- Born: Mirtemir Umarbekovich Tursunov May 30, 1910 Village Ikan, Turkistan, Russian Turkestan
- Died: January 1978 (aged 67) Tashkent, Uzbek SSR
- Occupations: Poet and literary translator
- Writing career
- Notable awards: People's Poet of the Uzbek SSR (1971); State Berdaq Prize (1977); State Hamza Prize (1979); National Order of Merit (2001);

= Mirtemir =

Mirtemir Tursunov (Mirtemir Tursunov) (30 May 1910 — January 1978) most commonly known simply as Mirtemir, was an Uzbek poet and literary translator. In addition to writing his own poetry, Mirtemir translated the works of many famous foreign poets, such as Abai Qunanbaiuli, Aleksandr Pushkin, Heinrich Heine, Magtymguly Pyragy, Maxim Gorky, Mikhail Lermontov, Nâzım Hikmet, Nikolay Nekrasov, Pablo Neruda, Samad Vurgun, and Shota Rustaveli into the Uzbek language.

Mirtemir became a National Poet of the Uzbek SSR in 1971. He received many other awards for his works, including the State Berdaq Prize (1977) and the State Hamza Prize (1979). In 2002, Mirtemir was posthumously awarded the National Order of Merit (Buyuk xizmatlari uchun), one of independent Uzbekistan's most prestigious awards.

==Life and work==
Mirtemir Umarbekovich Tursunov was born on May 30, 1910, in the village of Ikan, Turkistan. In 1932, Mirtemir graduated from the Pedagogical University of Samarkand with a degree in literature.

Mirtemir's first collection of poems, Shuʼlalar qoʻynida (Under the Lights) was published in 1928. His other collections of poetry include Zafar (Victory) (1929), Qaynashlarim (My Rages), Bong (The Clamor) (1932), and Poytaxt (The Capital) (1936).
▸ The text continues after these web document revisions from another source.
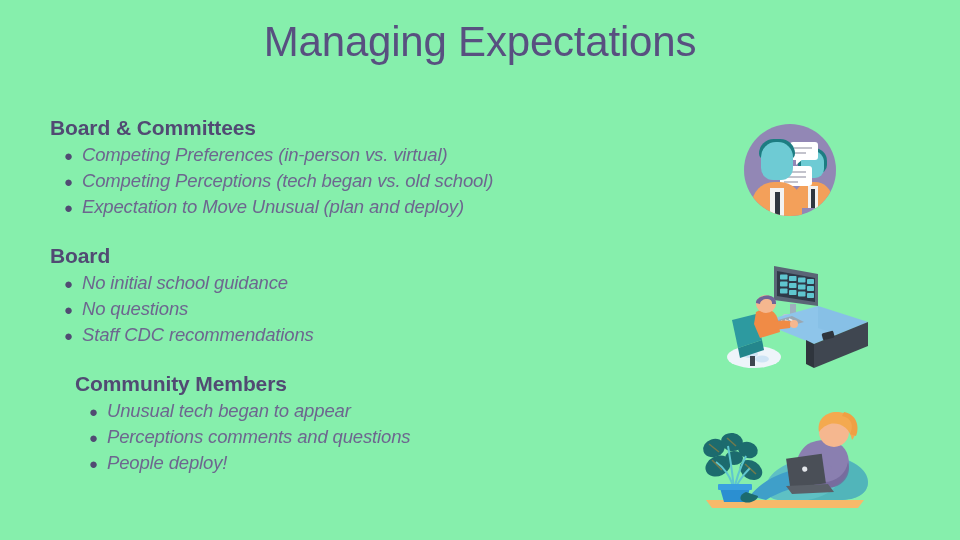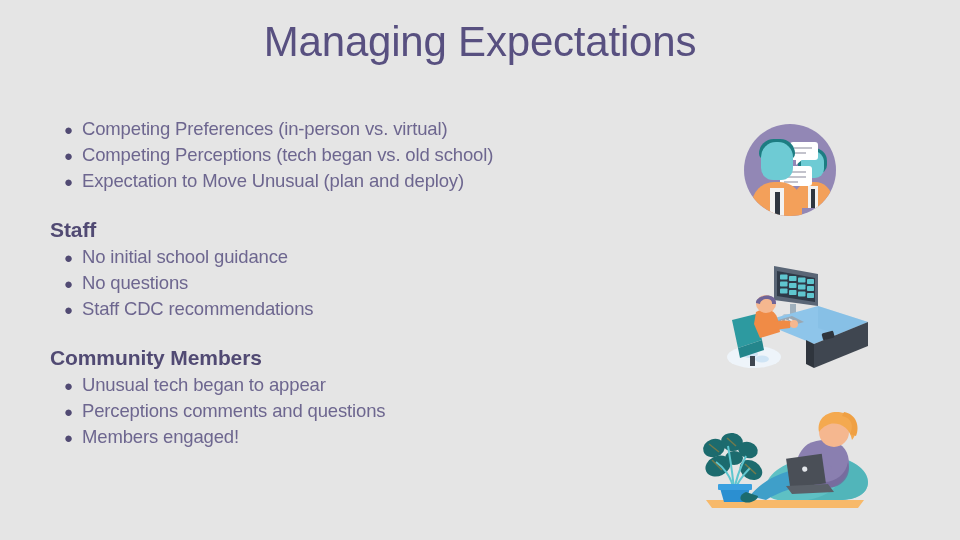--- a/index.html
+++ b/index.html
@@ -14,21 +14,21 @@
   body {
     font-family: "Liberation Sans", sans-serif;
     position: relative;
   }
 
   .slide {
     position: absolute;
     inset: 0;
     width: 960px;
     height: 540px;
-    background: #e5e5e5;
+    background: #86efac;
   }
 
   
   .slide-title {
     position: absolute;
     top: 18px;
     left: 0;
     width: 960px;
     text-align: center;
     font-size: 42px;
@@ -39,21 +39,21 @@
 
   
   .content {
     position: absolute;
     left: 50px;
     top: 116px;
     width: 640px;
   }
 
   .section { margin-bottom: 24px; }
-  .section:last-child { margin-bottom: 0; }
+  .section:last-child { margin-bottom: 0; margin-left: 25px; }
 
   .section-heading {
     font-size: 21px;
     font-weight: bold;
     color: #514a73;
     letter-spacing: -0.1px;
     margin-bottom: 2px;
   }
 
   .bullets { list-style: none; }
@@ -70,21 +70,21 @@
   .bullet-marker {
     flex: 0 0 auto;
     width: 32px;
     color: #514a73;
     font-size: 15px;
     line-height: 25px;
     text-align: left;
     padding-left: 14px;
   }
 
-  .bullet-text { flex: 1 1 auto; }
+  .bullet-text { flex: 1 1 auto; font-style: italic; }
 
   
   .illus-people {
     position: absolute;
     left: 744px;
     top: 124px;
     width: 92px;
     height: 92px;
     border-radius: 50%;
     background: #9287b5;
@@ -194,38 +194,39 @@
 </head>
 <body>
 
 <div class="slide">
 
   <h1 class="slide-title">Managing Expectations</h1>
 
   <div class="content">
 
     <div class="section">
+      <div class="section-heading">Board &amp; Committees</div>
       <ul class="bullets">
         <li class="bullet">
           <span class="bullet-marker">●</span>
           <span class="bullet-text">Competing Preferences (in-person vs. virtual)</span>
         </li>
         <li class="bullet">
           <span class="bullet-marker">●</span>
           <span class="bullet-text">Competing Perceptions (tech began vs. old school)</span>
         </li>
         <li class="bullet">
           <span class="bullet-marker">●</span>
           <span class="bullet-text">Expectation to Move Unusual (plan and deploy)</span>
         </li>
       </ul>
     </div>
 
     <div class="section">
-      <div class="section-heading">Staff</div>
+      <div class="section-heading">Board</div>
       <ul class="bullets">
         <li class="bullet">
           <span class="bullet-marker">●</span>
           <span class="bullet-text">No initial school guidance</span>
         </li>
         <li class="bullet">
           <span class="bullet-marker">●</span>
           <span class="bullet-text">No questions</span>
         </li>
         <li class="bullet">
@@ -241,21 +242,21 @@
         <li class="bullet">
           <span class="bullet-marker">●</span>
           <span class="bullet-text">Unusual tech began to appear</span>
         </li>
         <li class="bullet">
           <span class="bullet-marker">●</span>
           <span class="bullet-text">Perceptions comments and questions</span>
         </li>
         <li class="bullet">
           <span class="bullet-marker">●</span>
-          <span class="bullet-text">Members engaged!</span>
+          <span class="bullet-text">People deploy!</span>
         </li>
       </ul>
     </div>
 
   </div>
 
   <div class="illus-people">
     <div class="p2-hair"></div>
     <div class="p2-head"></div>
     <div class="p2-body"></div>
Mirtemir translated the works of many famous foreign poets, such as Abai Qunanbaiuli, Aleksandr Pushkin, Berdaq, Heinrich Heine, Magtymguly Pyragy, Maxim Gorky, Mikhail Lermontov, Nâzım Hikmet, Nikolay Nekrasov, Pablo Neruda, Samad Vurgun, and Shota Rustaveli into Uzbek. In particular, he translated Who is Happy in Russia? of Nikolay Nekrasov and The Man in the Panther's Skin of Shota Rustaveli into Uzbek. He also translated the Kyrgyz epic poem Manas.
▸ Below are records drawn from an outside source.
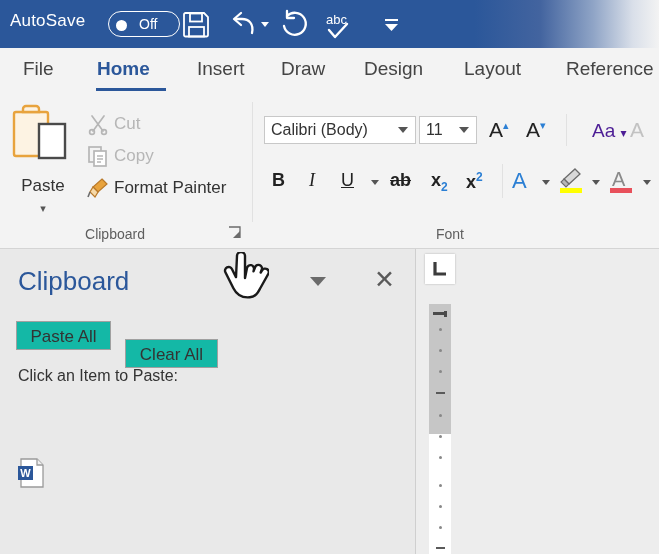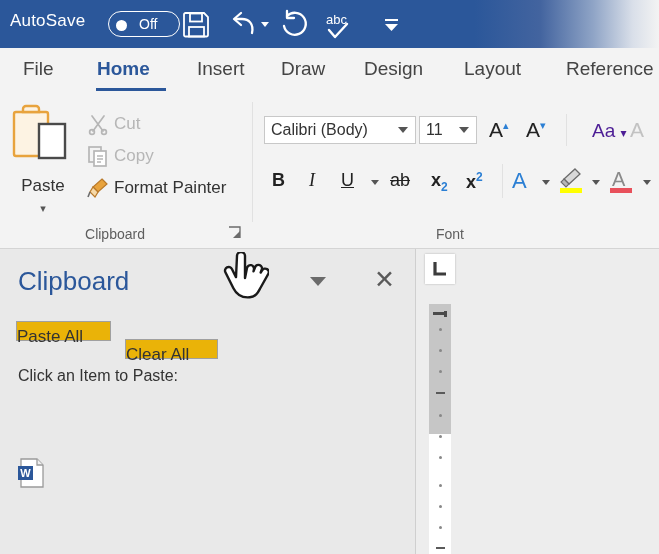--- a/index.html
+++ b/index.html
@@ -81,22 +81,22 @@
   
   .pane{
     position:absolute;left:0;top:249px;width:415px;height:305px;background:#e9e9e9;
     border-right:1px solid #cfcfcf;
   }
   .pane-title{position:absolute;left:18px;top:17px;font-size:26px;color:#2b579a;}
   .pane-caret{position:absolute;left:310px;top:28px;width:0;height:0;
     border-left:8px solid transparent;border-right:8px solid transparent;border-top:9px solid #6b6b6b;}
   .pane-close{position:absolute;left:374px;top:18px;font-size:25px;color:#5a5a5a;line-height:1;}
   .pane-btn{
-    position:absolute;top:72px;height:20px;background:#eab308;border:1px solid #a0a0a0;
-    box-sizing:border-box;font-size:17px;color:#333;text-align:left;line-height:30px;
+    position:absolute;top:72px;height:29px;background:#14b8a6;border:1px solid #a0a0a0;
+    box-sizing:border-box;font-size:17px;color:#333;text-align:center;line-height:30px;
   }
   .pane-hint{position:absolute;left:18px;top:118px;font-size:16px;color:#333;}
   .clip-item{position:absolute;left:68px;top:147px;width:300px;font-size:17px;color:#333;line-height:26px;}
   .worddoc-ico{position:absolute;left:17px;top:208px;width:30px;height:32px;}
 
   
   .ruler-area{position:absolute;left:416px;top:249px;width:243px;height:305px;background:#ededed;}
   .tabsel{
     position:absolute;left:9px;top:5px;width:30px;height:30px;background:#ffffff;
     box-shadow:0 0 2px rgba(0,0,0,.25);
@@ -264,21 +264,21 @@
     <div class="fbtn" style="left:272px;top:76px;font-weight:bold;">
       <span>B</span>
     </div>
     <div class="fbtn" style="left:309px;top:76px;font-style:italic;font-family:'Liberation Serif',serif;">
       <span>I</span>
     </div>
     <div class="fbtn" style="left:341px;top:76px;text-decoration:underline;">
       <span>U</span>
     </div>
     <div class="fcaret" style="left:371px;top:86px;"></div>
-    <div class="fbtn" style="left:390px;top:76px;text-decoration:line-through;">
+    <div class="fbtn" style="left:390px;top:76px;text-decoration:line-through;font-weight:bold;">
       <span>ab</span>
     </div>
     <div class="fbtn" style="left:431px;top:76px;font-weight:bold;">
       <span>x</span><sub style="font-size:12px;color:#2b7fd4;">2</sub>
     </div>
     <div class="fbtn" style="left:466px;top:76px;font-weight:bold;">
       <span>x</span><sup style="font-size:12px;color:#2b7fd4;">2</sup>
     </div>
     <div class="group-sep" style="left:502px;top:70px;height:34px;"></div>
     <div class="fbtn" style="left:512px;top:74px;font-size:22px;color:#2b7fd4;">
Mirtemir died in Tashkent in January 1978, at the age of 67.

== Awards ==
- People's Poet of the Uzbek SSR (1971)
- Order of the Red Banner of Labor
- Order of the Badge of Honor (18 March 1959)
- State Hamza Prize (1979)
- State Berdaq Prize (1977)
- Order of Outstanding Merit (22 August 2001)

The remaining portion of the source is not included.